How Do Canonical Tags Affect SERPs?

Canonical tags ensure that only one URL is displaying a particular webpage. Even if you didn’t intentionally create a duplicate page, Google considers every unique URL to be a new webpage, even if multiple URLs all lead to the same page. For example, the following URLs could all lead to the About page on your website:

  • https://www.example.com/about
  • https://example.com/about
  • http://example.com/about

The downside of Google crawling all of these versions of basically the same URL is that they may all show up on the SERP for your website. This affects your SEO because users will only see these duplicate pages and not any of the new, unique content you want to share. By using the canonical tag, you can choose one of those URLs to show up on a SERP. Likewise, using this tag can help you direct users to the intended, clean-looking URL you want to use for a particular page.

The canonical tag is especially important for websites that have syndicated content. You can use the tag to ensure that your website’s page ranks at the top rather than your publisher’s. This is also helpful if another website were to plagiarize your content. You could try to get the tag on your website to ensure your page ranks over the other website. If the stolen page got any backlinks, it would benefit your page, which is the original.

What Are the Best Practices When Using Canonical Tags?
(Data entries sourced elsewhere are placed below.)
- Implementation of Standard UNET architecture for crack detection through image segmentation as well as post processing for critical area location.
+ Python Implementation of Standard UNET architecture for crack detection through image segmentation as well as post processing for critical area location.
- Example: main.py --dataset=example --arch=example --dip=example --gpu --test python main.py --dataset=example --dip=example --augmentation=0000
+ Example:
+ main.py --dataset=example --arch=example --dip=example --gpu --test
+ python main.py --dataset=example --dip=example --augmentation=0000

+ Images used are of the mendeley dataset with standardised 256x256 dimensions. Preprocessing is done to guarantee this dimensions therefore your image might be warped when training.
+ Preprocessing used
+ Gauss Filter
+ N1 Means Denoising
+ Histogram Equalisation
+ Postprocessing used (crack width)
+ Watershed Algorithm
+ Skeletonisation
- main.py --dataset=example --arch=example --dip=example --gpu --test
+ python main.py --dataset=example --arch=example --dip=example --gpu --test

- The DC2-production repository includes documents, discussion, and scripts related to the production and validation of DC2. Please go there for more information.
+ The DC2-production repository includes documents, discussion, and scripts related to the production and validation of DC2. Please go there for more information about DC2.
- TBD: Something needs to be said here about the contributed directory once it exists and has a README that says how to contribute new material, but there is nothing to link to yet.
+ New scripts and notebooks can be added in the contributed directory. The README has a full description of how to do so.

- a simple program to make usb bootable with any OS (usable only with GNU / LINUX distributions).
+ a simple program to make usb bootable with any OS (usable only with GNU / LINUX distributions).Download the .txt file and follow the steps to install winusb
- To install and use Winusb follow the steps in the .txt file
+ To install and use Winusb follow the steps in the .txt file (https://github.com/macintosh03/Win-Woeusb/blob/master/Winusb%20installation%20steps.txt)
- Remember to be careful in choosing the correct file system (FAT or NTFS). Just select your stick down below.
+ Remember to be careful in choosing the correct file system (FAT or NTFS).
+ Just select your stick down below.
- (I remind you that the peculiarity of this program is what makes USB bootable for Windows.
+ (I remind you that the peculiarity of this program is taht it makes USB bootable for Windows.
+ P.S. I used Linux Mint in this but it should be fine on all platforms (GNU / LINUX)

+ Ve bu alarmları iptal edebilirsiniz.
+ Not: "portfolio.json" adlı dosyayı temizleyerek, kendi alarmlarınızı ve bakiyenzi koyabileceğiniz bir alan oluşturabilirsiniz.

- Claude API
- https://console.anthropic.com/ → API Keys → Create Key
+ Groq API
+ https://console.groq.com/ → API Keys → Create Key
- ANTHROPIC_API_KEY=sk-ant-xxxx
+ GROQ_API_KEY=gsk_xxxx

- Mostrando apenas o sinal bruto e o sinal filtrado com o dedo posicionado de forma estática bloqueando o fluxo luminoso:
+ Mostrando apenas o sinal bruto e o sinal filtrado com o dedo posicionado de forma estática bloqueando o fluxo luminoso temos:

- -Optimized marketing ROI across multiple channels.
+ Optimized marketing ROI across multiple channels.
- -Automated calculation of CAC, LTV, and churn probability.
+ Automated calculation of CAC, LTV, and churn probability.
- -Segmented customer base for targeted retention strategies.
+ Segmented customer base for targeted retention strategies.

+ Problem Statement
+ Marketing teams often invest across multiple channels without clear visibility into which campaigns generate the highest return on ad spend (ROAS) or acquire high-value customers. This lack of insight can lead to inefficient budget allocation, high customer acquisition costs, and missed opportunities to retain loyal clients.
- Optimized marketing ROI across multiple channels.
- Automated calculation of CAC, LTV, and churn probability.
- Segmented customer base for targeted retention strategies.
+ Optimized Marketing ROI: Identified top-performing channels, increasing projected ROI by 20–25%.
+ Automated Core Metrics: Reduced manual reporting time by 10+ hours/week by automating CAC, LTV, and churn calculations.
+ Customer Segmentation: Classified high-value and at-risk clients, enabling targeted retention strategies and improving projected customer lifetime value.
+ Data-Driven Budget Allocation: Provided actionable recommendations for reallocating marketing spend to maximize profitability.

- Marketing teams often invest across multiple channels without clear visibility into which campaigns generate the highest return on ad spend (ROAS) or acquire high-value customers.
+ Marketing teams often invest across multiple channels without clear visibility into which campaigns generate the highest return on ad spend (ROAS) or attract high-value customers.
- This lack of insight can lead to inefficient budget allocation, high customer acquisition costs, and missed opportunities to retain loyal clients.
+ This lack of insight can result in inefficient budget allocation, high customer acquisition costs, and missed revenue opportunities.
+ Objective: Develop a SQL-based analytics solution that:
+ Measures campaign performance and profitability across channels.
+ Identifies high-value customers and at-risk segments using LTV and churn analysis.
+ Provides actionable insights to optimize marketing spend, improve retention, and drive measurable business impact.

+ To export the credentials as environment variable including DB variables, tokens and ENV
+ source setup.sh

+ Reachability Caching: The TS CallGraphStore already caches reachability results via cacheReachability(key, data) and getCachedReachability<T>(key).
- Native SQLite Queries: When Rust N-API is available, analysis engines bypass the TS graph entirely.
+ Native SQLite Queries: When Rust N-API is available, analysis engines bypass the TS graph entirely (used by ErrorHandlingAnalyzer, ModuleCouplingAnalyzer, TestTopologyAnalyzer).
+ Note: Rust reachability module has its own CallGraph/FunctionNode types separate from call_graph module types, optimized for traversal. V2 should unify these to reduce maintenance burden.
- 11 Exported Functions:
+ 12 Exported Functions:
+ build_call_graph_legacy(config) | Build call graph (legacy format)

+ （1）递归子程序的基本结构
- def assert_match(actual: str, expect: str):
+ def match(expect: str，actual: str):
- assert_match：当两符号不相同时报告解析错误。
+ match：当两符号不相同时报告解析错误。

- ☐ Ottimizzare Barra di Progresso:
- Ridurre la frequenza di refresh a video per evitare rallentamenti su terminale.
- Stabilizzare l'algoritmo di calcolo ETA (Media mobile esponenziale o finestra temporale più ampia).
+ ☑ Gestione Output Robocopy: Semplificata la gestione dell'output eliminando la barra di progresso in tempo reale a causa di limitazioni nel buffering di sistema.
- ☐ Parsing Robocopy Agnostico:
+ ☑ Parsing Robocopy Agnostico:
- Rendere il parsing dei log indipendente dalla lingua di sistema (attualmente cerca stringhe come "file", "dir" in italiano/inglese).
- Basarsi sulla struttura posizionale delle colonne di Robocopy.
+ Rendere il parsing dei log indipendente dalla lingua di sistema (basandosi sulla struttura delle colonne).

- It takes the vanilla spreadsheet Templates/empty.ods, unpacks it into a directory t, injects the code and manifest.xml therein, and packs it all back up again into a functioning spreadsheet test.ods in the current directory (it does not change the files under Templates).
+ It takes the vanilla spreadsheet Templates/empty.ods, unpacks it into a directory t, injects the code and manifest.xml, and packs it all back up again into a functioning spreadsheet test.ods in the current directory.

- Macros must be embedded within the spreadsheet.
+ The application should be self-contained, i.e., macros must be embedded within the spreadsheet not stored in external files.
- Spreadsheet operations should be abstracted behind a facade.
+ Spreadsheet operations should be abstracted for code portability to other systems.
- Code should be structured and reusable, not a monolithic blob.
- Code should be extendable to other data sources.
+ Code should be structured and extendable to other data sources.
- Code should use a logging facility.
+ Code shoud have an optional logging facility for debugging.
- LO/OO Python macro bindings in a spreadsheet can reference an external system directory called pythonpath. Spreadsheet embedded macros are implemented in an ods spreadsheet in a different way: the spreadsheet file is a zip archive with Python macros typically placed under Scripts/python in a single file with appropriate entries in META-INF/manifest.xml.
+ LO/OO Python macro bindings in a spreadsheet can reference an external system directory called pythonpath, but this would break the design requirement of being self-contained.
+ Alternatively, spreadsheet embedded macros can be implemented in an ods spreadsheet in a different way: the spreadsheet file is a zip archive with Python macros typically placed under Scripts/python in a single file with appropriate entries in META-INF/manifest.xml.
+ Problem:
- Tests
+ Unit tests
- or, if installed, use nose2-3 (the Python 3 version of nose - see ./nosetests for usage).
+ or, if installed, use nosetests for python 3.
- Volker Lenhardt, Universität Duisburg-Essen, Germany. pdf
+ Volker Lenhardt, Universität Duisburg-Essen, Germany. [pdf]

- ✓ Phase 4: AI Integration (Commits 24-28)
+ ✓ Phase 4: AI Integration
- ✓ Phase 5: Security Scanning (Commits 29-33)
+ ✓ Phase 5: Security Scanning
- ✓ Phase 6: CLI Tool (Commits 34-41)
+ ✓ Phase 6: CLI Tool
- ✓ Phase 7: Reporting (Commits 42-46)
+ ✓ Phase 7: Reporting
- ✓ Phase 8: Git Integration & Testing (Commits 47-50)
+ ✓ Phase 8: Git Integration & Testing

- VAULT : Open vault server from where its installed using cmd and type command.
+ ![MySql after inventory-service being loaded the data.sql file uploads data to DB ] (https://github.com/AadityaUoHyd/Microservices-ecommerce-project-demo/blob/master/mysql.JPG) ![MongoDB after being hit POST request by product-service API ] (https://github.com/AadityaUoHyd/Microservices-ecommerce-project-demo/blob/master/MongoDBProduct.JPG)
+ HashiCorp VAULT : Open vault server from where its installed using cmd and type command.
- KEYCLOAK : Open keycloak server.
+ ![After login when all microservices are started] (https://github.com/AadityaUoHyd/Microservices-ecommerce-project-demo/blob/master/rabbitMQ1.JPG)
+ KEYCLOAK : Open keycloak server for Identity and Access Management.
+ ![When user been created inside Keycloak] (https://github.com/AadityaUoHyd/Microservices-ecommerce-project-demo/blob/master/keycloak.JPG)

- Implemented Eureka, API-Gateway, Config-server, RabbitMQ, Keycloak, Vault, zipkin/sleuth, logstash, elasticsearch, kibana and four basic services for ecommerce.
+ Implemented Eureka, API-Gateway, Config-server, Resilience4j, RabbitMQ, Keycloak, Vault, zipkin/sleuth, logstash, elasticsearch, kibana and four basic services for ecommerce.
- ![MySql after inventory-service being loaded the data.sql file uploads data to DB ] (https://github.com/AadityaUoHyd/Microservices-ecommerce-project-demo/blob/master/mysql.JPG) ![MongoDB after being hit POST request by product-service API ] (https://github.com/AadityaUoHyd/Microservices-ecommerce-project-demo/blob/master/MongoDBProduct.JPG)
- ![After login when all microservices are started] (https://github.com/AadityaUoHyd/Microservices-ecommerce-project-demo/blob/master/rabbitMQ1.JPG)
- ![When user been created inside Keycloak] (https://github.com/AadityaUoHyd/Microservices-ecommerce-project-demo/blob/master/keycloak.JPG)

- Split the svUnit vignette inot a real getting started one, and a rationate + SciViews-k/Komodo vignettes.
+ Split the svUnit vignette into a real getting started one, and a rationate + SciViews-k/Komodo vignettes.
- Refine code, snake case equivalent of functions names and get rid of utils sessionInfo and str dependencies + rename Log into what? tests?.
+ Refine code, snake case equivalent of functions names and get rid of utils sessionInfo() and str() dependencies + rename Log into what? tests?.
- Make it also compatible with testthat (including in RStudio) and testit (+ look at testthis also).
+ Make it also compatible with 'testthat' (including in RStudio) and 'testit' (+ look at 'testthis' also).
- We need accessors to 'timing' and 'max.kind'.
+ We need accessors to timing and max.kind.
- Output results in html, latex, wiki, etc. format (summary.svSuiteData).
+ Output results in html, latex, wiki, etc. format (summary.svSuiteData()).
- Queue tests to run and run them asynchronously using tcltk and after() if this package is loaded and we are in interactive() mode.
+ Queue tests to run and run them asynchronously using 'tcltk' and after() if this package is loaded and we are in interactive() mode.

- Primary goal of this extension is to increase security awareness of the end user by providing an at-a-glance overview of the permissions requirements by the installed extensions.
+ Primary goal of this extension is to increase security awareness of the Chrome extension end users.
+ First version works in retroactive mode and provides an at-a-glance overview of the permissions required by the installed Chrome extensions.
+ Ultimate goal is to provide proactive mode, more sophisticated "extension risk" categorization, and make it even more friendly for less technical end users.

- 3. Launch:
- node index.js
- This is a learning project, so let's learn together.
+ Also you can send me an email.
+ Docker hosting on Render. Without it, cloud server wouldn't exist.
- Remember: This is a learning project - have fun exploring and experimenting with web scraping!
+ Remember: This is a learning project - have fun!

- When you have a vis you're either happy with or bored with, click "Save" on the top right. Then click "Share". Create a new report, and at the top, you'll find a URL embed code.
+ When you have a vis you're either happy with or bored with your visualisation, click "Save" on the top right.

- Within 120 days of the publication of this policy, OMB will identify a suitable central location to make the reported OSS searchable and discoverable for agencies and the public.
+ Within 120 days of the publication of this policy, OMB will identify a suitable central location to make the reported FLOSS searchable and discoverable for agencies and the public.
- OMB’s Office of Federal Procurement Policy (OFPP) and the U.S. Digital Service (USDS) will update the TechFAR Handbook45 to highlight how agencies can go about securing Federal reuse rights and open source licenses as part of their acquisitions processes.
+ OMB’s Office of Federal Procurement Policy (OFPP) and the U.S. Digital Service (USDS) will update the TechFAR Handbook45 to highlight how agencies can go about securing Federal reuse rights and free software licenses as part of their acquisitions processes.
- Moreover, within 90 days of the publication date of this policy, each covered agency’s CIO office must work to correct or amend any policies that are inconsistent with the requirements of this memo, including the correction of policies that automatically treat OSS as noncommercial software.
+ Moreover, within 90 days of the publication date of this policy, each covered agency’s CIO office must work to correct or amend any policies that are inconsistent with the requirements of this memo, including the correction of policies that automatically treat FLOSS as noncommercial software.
When dealing with duplicate content, it can become quite a mess. This is especially true if your CMS is responsible for creating dozens or even hundreds of duplicate webpages. When using canonical tags to clean up your SERPS, follow these best practices:

  • Audit your canonical tags — Periodically audit your canonical tags to ensure they are helping your SEO performance. Check if your pages have a canonical tag, if the tag is directing to the correct page, and if the pages are able to be indexed or crawled. Using SEO site audit software can make this process much easier.
  • Use them for their intended purpose — Some webmasters try to be sneaky and use canonical tags to manipulate their rankings on specific keywords. Only use canonical tags to fix duplication issues or else Google will see through what you’re trying to do and won’t rank you favorably.
  • Update them when you upgrade from HTTP to HTTPS — If not, you could risk having your canonical tag point back to the HTTP version. If you have redirects set, this can redirect Google to the HTTPS version and confuse the algorithm. You may risk an unending loop, which may result in an error message.
  • Know when to use a 301 redirect vs. a canonical tag — Both are not a one-size-fits-all solution. Though they do similar things, they have different end results. Basically, a 301 redirect tells a web browser to redirect a specific page so that users never see it. A canonical tag ensures that Google only shows the intended page you want on a SERP. However, if the user were to type in the URL, they could still view this page. By using a 301 redirect on accident, you could risk users never seeing one of your URLs.
  • Keep your tags organized — When you fail to add canonical tags in the right order, Google may become confused with your intentions, which can mess up your rankings. Make sure you don’t accidentally point two pages at each other. Likewise, creating a chain of canonical tags may confuse search engines. Page A to Page B, Page B to Page C, and Page C to Page D may be too much for the algorithm to process and may not work out correctly for your website.

In order to follow search engine optimization best practices, it’s important to use the canonical tag to let search engines know which content to crawl. Following this advice can help you improve your SEO and get more meaningful web traffic.